[Before-and-after change records]
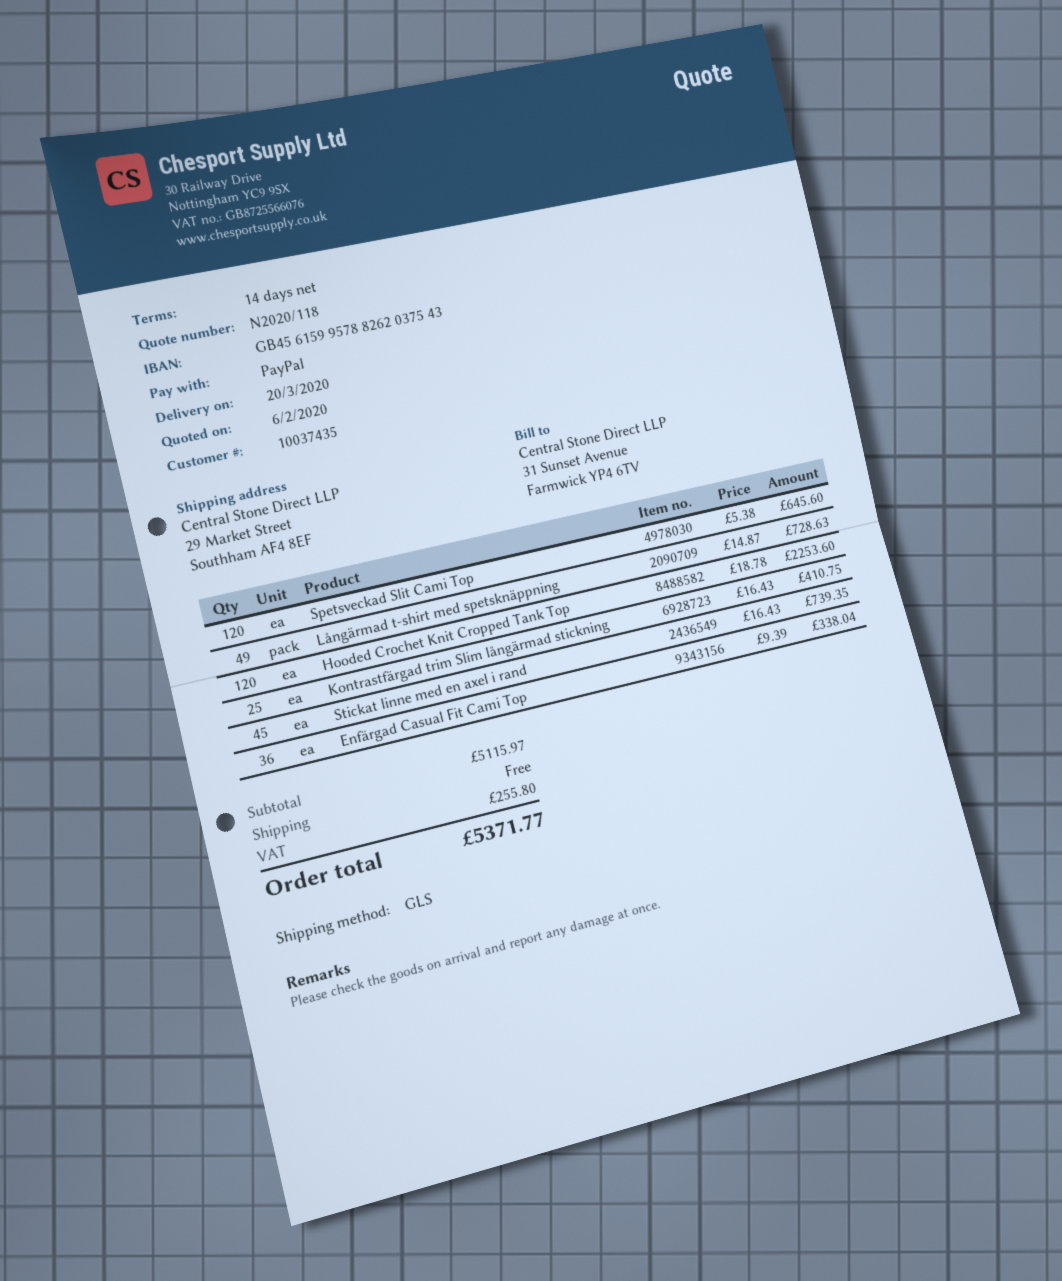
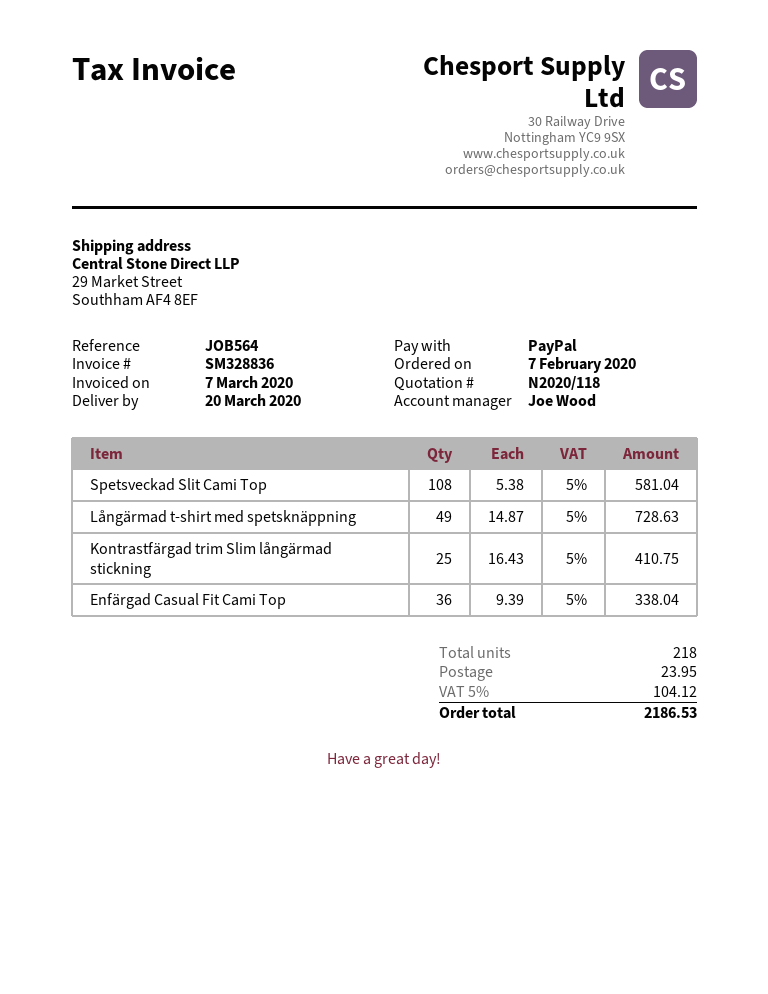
Spetsveckad Slit Cami Top: 120 x 5.38 = 645.60 -> 108 x 5.38 = 581.04
Hooded Crochet Knit Cropped Tank Top: 120 x 18.78 = 2253.60 -> none
Stickat linne med en axel i rand: 45 x 16.43 = 739.35 -> none
shipping: 0.00 -> 23.95
tax: 255.80 -> 104.12
total: 5371.77 -> 2186.53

Exercise objective:
Retype the records in full. Do not carry over the images.

Reply:
Spetsveckad Slit Cami Top: 120 x 5.38 = 645.60 -> 108 x 5.38 = 581.04
Hooded Crochet Knit Cropped Tank Top: 120 x 18.78 = 2253.60 -> none
Stickat linne med en axel i rand: 45 x 16.43 = 739.35 -> none
shipping: 0.00 -> 23.95
tax: 255.80 -> 104.12
total: 5371.77 -> 2186.53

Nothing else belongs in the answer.